O Ministério Público de Goiás, por meio do promotor de Justiça Dyrant Cardoso de Oliveira, manifestou-se favorável à anulação do Processo de Cassação nº 1000/2025, que tramita na Câmara Municipal de Aragarças contra o vereador Antônio Miranda Júnior, conhecido como Júnior do Saião.
A manifestação ocorreu dentro do Mandado de Segurança nº 5881910-43.2025.8.09.0093, registrado no Ministério Público sob o número 202500620335, no qual o parlamentar questiona a legalidade de seu afastamento e do processo político-administrativo instaurado pela Câmara.
Entenda o caso
O vereador Júnior do Saião foi afastado do cargo por 90 dias, por meio da Portaria nº 111/2025, assinada pelo presidente da Câmara, após a abertura de uma comissão processante para apurar supostas irregularidades.
Inconformado, o parlamentar ingressou com mandado de segurança alegando diversas ilegalidades, entre elas:
formação irregular da comissão processante; ausência de base legal para o afastamento cautelar; cerceamento de defesa; falhas formais na publicação dos atos.
A Justiça concedeu liminar parcial, determinando o retorno imediato do vereador ao cargo, além de garantir acesso integral aos autos do processo. Posteriormente, em decisão de segunda instância, também foi determinada a suspensão dos trabalhos da comissão processante até julgamento final.
Comissão foi formada de maneira irregular, diz MP
Um dos principais pontos destacados pelo Ministério Público é a irregularidade na composição da comissão processante.
De acordo com a legislação federal (Decreto-Lei nº 201/1967) e o Regimento Interno da Câmara, os três vereadores que compõem a comissão devem ser sorteados entre todos os vereadores desimpedidos, independentemente de estarem presentes ou não na sessão.
No entanto, durante a sessão que definiu a comissão, apenas os vereadores presentes foram incluídos no sorteio, excluindo parlamentares que estavam ausentes, mas não impedidos legalmente.
Para o promotor, essa exclusão viola frontalmente a lei e torna nulos todos os atos posteriores do processo, uma vez que a comissão nasceu de forma irregular.
O parecer cita, inclusive, decisão anterior do Tribunal de Justiça de Goiás, envolvendo a própria Câmara de Aragarças, que reconheceu que esse tipo de erro invalida todo o processo de cassação desde o seu início.
Afastamento do vereador também foi considerado ilegal
Outro ponto considerado grave pelo Ministério Público é o afastamento cautelar do vereador, determinado com base apenas no Regimento Interno da Câmara.

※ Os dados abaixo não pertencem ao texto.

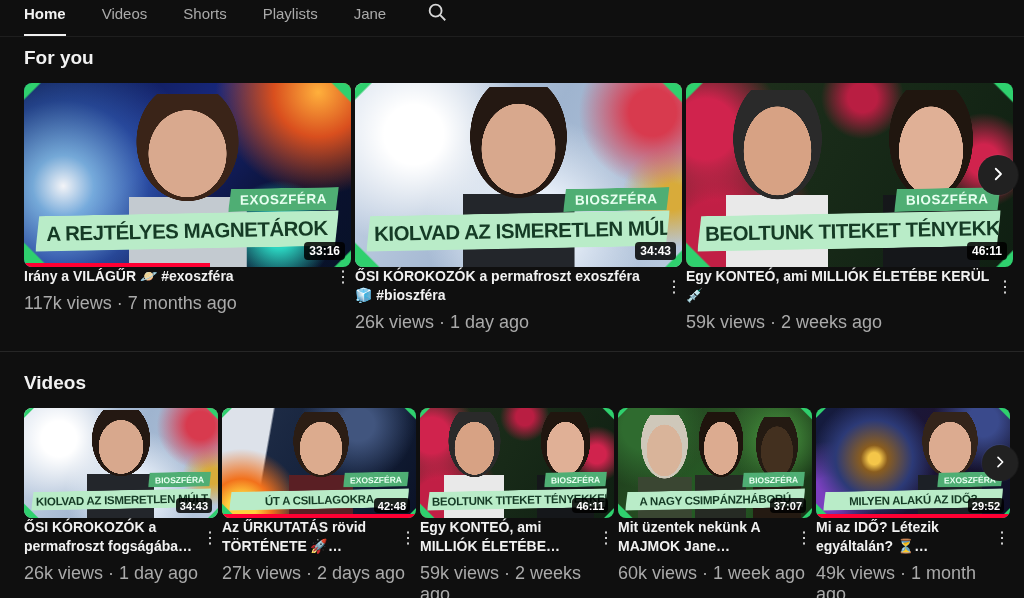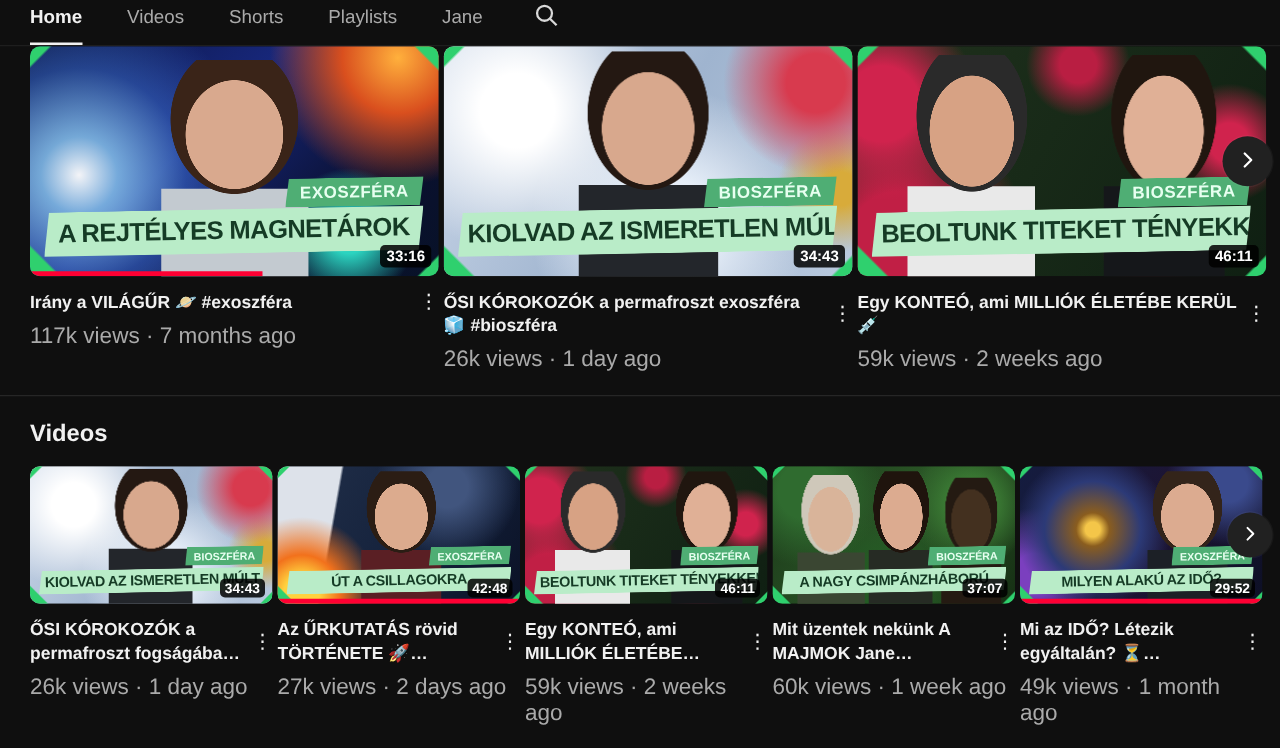--- a/index.html
+++ b/index.html
@@ -89,21 +89,21 @@
   .fy .banner { bottom:18px; font-size:20.5px; letter-spacing:-.5px; padding:6px 8px; }
   .vv .banner { bottom:9px; font-size:11.5px; letter-spacing:-.3px; padding:3.5px 5px; }
   .duration { position:absolute; right:6px; background:rgba(0,0,0,.85); color:#fff;
               font-weight:700; border-radius:4px; z-index:4; }
   .fy .duration { bottom:7px; font-size:12px; padding:2px 5px; }
   .vv .duration { bottom:5px; font-size:11px; padding:1.5px 4px; }
   .progress { position:absolute; left:0; right:0; bottom:0; height:4px; z-index:5; }
   .progress i { display:block; height:100%; background:#ff0033; }
 
   
-  .info { display:flex; margin-top:11px; }
+  .info { display:flex; margin-top:0; }
   .title { flex:1; font-size:14px; font-weight:700; line-height:19px; color:#f1f1f1;
            display:-webkit-box; -webkit-line-clamp:2; -webkit-box-orient:vertical; overflow:hidden;
            cursor:pointer; }
   .vv .title { padding-right:2px; }
   .kebab { width:22px; background:none; border:none; color:#f1f1f1; font-size:16px;
            cursor:pointer; text-align:right; line-height:19px; font-family:inherit; }
   .meta { color:#aaaaaa; font-size:18px; margin-top:7px; }
 
   
   .next-arrow { position:absolute; right:6px; border-radius:50%; background:#212121;
@@ -125,20 +125,21 @@
     <span>
       <svg width="22" height="22" viewBox="0 0 24 24" fill="none" stroke="#d8d8d8" stroke-width="2">
         <circle cx="10.5" cy="10.5" r="6.5"></circle>
           <line x1="15.5" y1="15.5" x2="21" y2="21"></line>
       </svg>
     </span>
   </button>
 </nav>
 
 <section>
+  <h2 class="section-title">For you</h2>
   <div class="row">
 
     <article class="card fy">
       <div class="thumb t-space">
         <div class="person" style="--skin:#d9a98e;--hair:#3a2418;--shirt:#c3cad0;left:27%;top:6%;width:46%;height:108%;"></div>
         <div class="accents"></div>
         <div class="badge">EXOSZFÉRA</div>
         <div class="banner">A REJTÉLYES MAGNETÁROK</div>
         <span class="duration">33:16</span>
         <div class="progress">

Segundo o promotor, somente a União pode legislar sobre regras de cassação de mandato de agentes políticos. A norma federal que trata do tema não prevê afastamento cautelar de vereador durante o processo.
Ao criar essa possibilidade por meio de norma municipal, a Câmara teria violado a Súmula Vinculante nº 46 do Supremo Tribunal Federal, que impede estados e municípios de legislarem sobre esse tipo de matéria.
Para o Ministério Público, o afastamento foi inconstitucional e sem respaldo legal.
MP pede anulação total do processo e manutenção do vereador no cargo
Diante das irregularidades apontadas, o promotor Dyrant Cardoso de Oliveira concluiu que o processo de cassação está “eivado de vícios insanáveis”, ou seja, possui erros graves que não podem ser corrigidos.
Com isso, o Ministério Público se manifestou pela: anulação definitiva do Processo de Cassação nº 1000/2025; reconhecimento da ilegalidade do afastamento cautelar; restabelecimento pleno do vereador Júnior do Saião ao mandato.
Agora, caberá ao Poder Judiciário analisar o mérito e decidir se acolhe o parecer do Ministério Público.
A decisão final poderá impactar diretamente o cenário político de Aragarças e a condução dos trabalhos da Câmara Municipal.